Tenyata bulir-bulir yang turun dari langit yang membasahi tubuhku sudah reda. Hujan di malam natal yang memberikanku kerinduan.
“Aku harus segera pulang, keluargaku sudah menungguku” Marriam bergegas meninggalkanku. Aku mengikuti langkahnya sampai langkahnyapun harus terhenti. Dia berbalik kepadaku lalu melangkahkan kakinya lagi ke arahku.
“Selamat natal untukmu Wahyu?” tukasnya ketika berhenti di depanku. “Aku pernah dengar dongeng di malam natal, tentang sepasang kekasih yang mengalami kutukan. Ketika siang, sang perempuan berubah menjadi burung elang dan pada saat malam hari, sang lelaki berubah menjadi anjing hutan. Sang lelaki menjadi seorang pengembara ketika siang dan sang elang bertengker di pundaknya. Perempuan hidup di sebuah gubuk yang dibangun oleh kekasihnya. Bila senja sang elang terbang menuju gubuk tersebut, dan kekasihnya segera menyusulnya. Karena ketika malam lah dia bisa menganggumi kecantikan kekasihnya. Dia akan berbaring disamping kekasihnya dan berkeluh kesah. Selama bertahun-tahun mereka berjuang untuk menghilangkan kutukan mereka. Mereka setia menunggu untuk menjadi manusia kembali dan bisa bersatu. Mereka berharap doa mereka dikabulkan”.
Aku tidak mengerti maksud dari cerita Marriam. Ketika dia bercerita seperti memberikan makna kepadaku. Ku lihat dia merogek-rogekan saku celananya. Seperti ada sesuatu yang di genggamnya.
“Harapan itu selalu ada, bahkan untuk sebuah kasih. Kasih yang Tuhan berikan”

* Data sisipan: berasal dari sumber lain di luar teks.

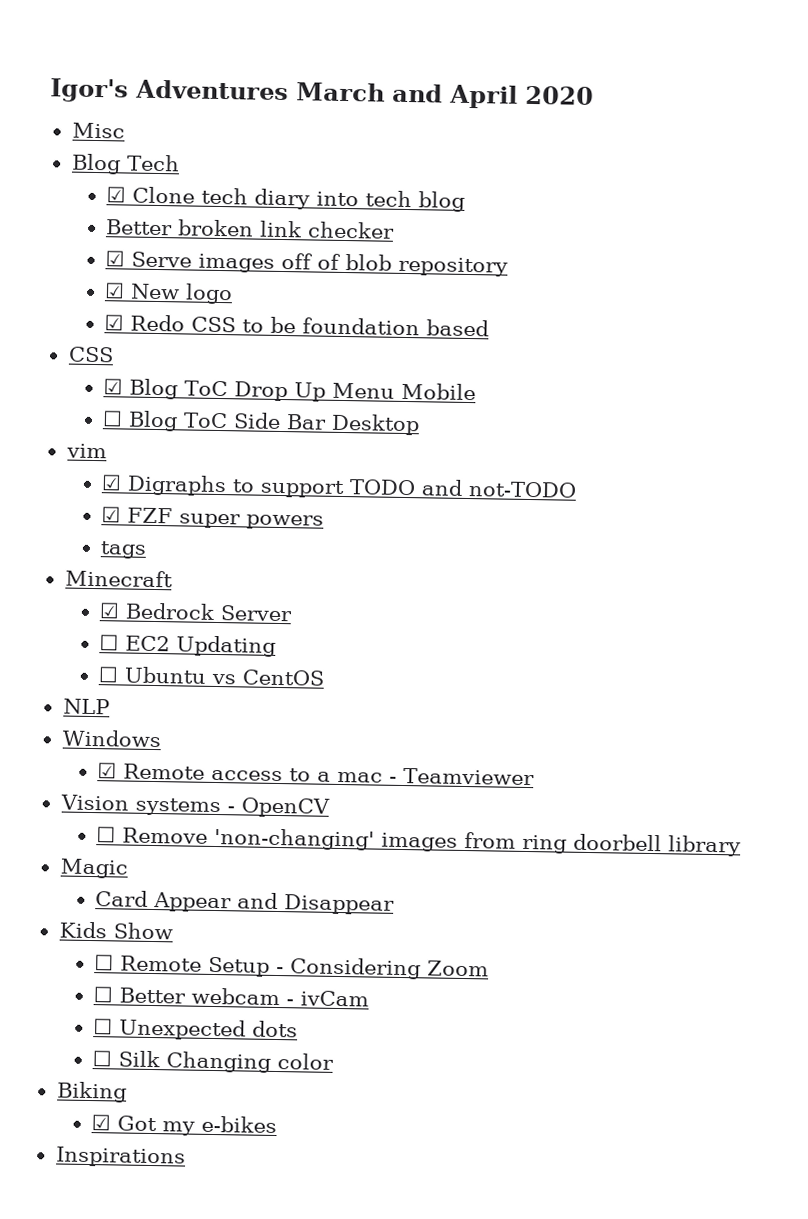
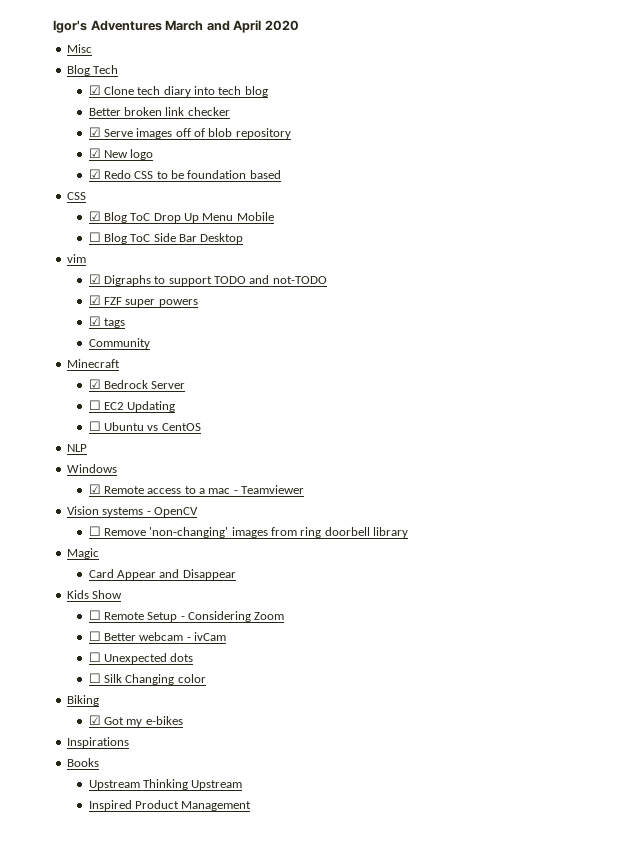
(325, 522) none -> [88,316,101,326] ☑
(148, 550) none -> [88,338,150,349] // Community
(186, 1157) none -> [66,758,99,767] [88,779,243,790] [88,800,252,811] // Books // Upstream Thinking Upstream // Inspired Product Management

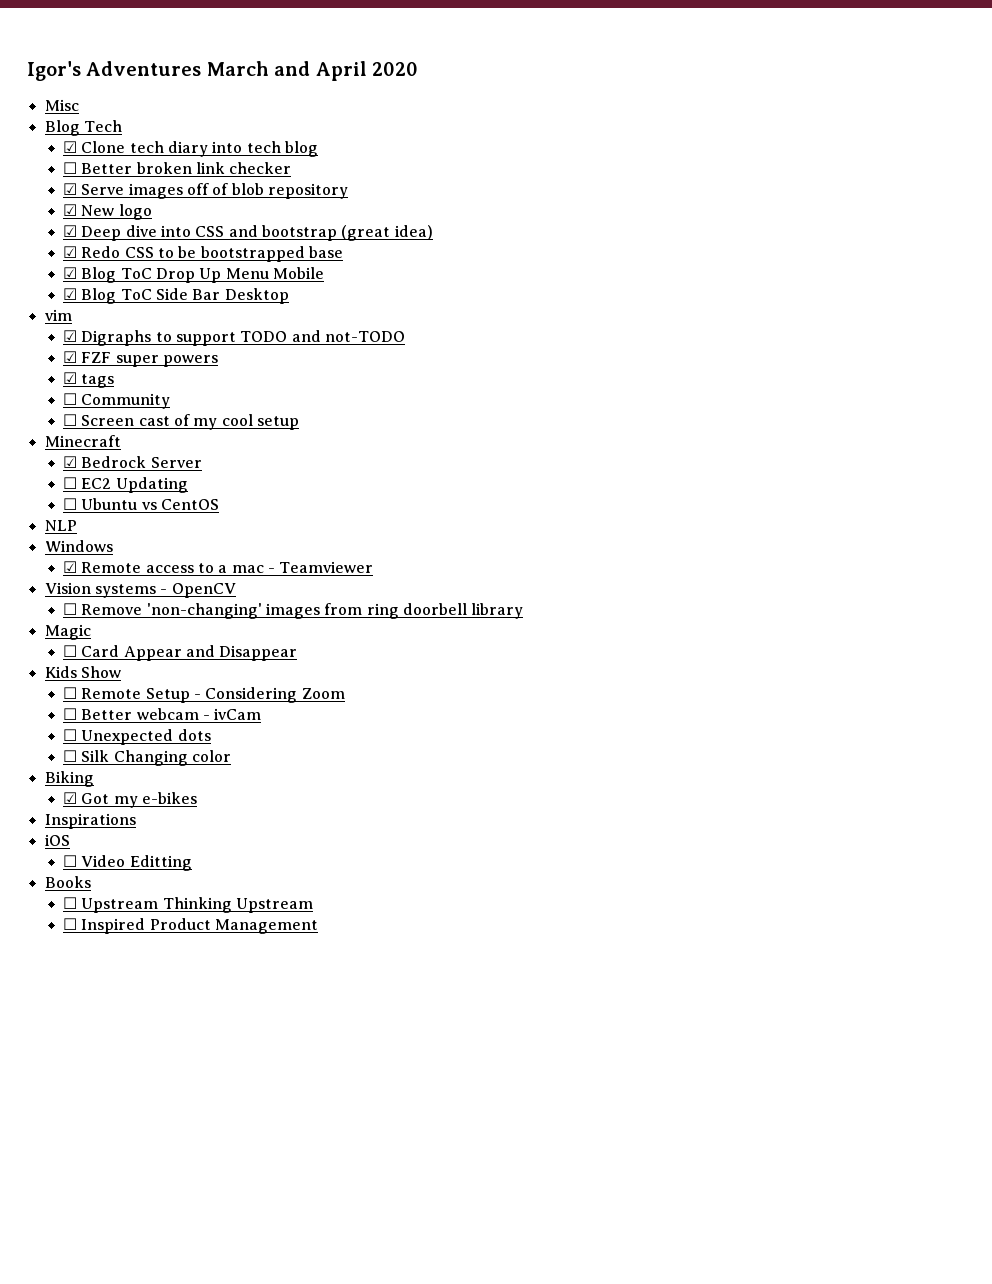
(268, 91) none -> [63,162,78,174] ☐
(154, 154) none -> [63,225,433,241] // ☑ Deep dive into CSS and bootstrap (great idea)
[187,170,281,179] [66,192,86,200] foundation based // CSS -> [200,246,344,262] bootstrapped base
[88,232,101,242] ☐ -> [63,288,78,300] ☑
(125, 323) none -> [63,393,78,405] ☐
(150, 343) none -> [63,414,300,430] // ☐ Screen cast of my cool setup
(99, 553) none -> [63,645,78,657] ☐
(129, 742) none -> [44,834,70,846] [63,855,192,871] // iOS // ☐ Video Editting
(99, 762) none -> [63,897,78,909] ☐
(243, 785) none -> [63,918,78,930] ☐

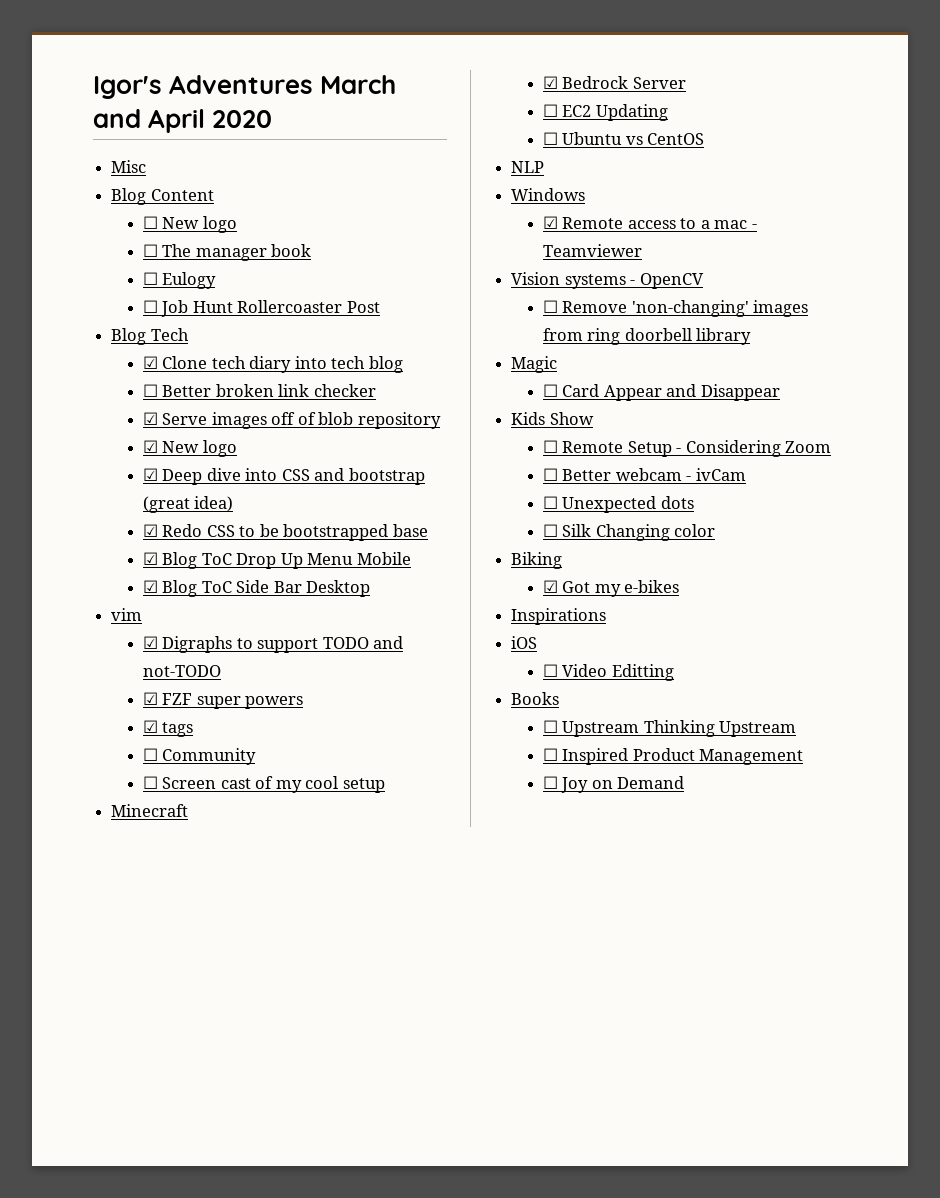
(79, 105) none -> [111,188,214,205] [142,216,237,233] [142,244,312,261] [142,272,217,289] [142,300,380,317] // Blog Content // ☐ New logo // ☐ The manager book // ☐ Eulogy // ☐ Job Hunt Rollercoaster Post
(319, 926) none -> [542,776,685,793] // ☐ Joy on Demand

Marriam memberikanku sesuatu yang ada dalam genggamannya. “ Ini, salah satu hiasan pohon natalku tahun lalu”. Marriam memberikanku sebuah hiasan malaikat.” Malaikat adalah lambing cinta, kesucian dan perdamaian karena kecintaan Tuhan kepada umatnya. KelahiranNya dikabarkan oleh malaikat utusan Tuhan. Makna itu damai. Dan kecintaan Tuhan yang rela hadir ke dunia dan menjelma menjadi manusia”. Marriam tersenyum kepadaku saat aku menerima hiasan malaikat itu. Damailah dalam cinta Wahyu. Sekali lagi selamat natal ya untuk kamu”. Marriam kemudian melepaskan jaketnya lalu sembari membalikkan badannya. “ terima kasih untuk kemuliaan malam ini”. Marriam berjalan menjauh dalam dinginnya malam. Aku termangu saat mendengarnya. Perempuan yang sedang merayakan hari natalnya memberikanku sesuatu di malam hujanku ini. Meskipun aku tak ikut merayakan hari natal ini akan tetapi selamat natal untukmu Marriam, perempuan berkostum malaikat. Sama halnya seperti makna lambang malaikat ini. Damailah dalam cinta. Tuhan mengajariku untuk merasakan cinta melalui Marriam. Kadang hujan membawa inspirasi, mungkin Marriam lah salah satunya. Aku membaca pesan yang sempat aku kirimkan kepada Chandra beberapa hari yang lalu
“Tidak perlu kamu tahu sesakit apa aku, yang perlu hanya kamu bilang cinta kepadaku. Paling tidak aku sudah mencoba untuk tidak terjatuh. dan meski bukan keduatanganmu yang menangkapku secara utuh. Memang ada yang hancur dan tidak secara baik tertata. Paling tidak aku tahu bagaimana rasanya jatuh cinta. Meski yang kurasakan adalah tangis untuk keduanya. Paling tidak aku selangkah untuk masa yang belum ada dan untuk masa bahagia”.
Cerita hujan kali ini membawa pesan yang tak lain adalah kasih. Love. Dari tangan Tuhan aku merasakan kerinduan malam ini menjadi rindu yang istimewa. Chandra aku memang terluka karena pertengkaran kita. Dan aku terluka karena membuatmu menangis. Dan malam ini aku melewati masa tentang makna cinta. Dan aku tau cinta akan membawamu kembali. Chandra, malaikat ini untukmu. Diamanpun kamu berada malam ini, aku yakin cintamu masih milikku. Karena cinta tau kemana dia harus pulang.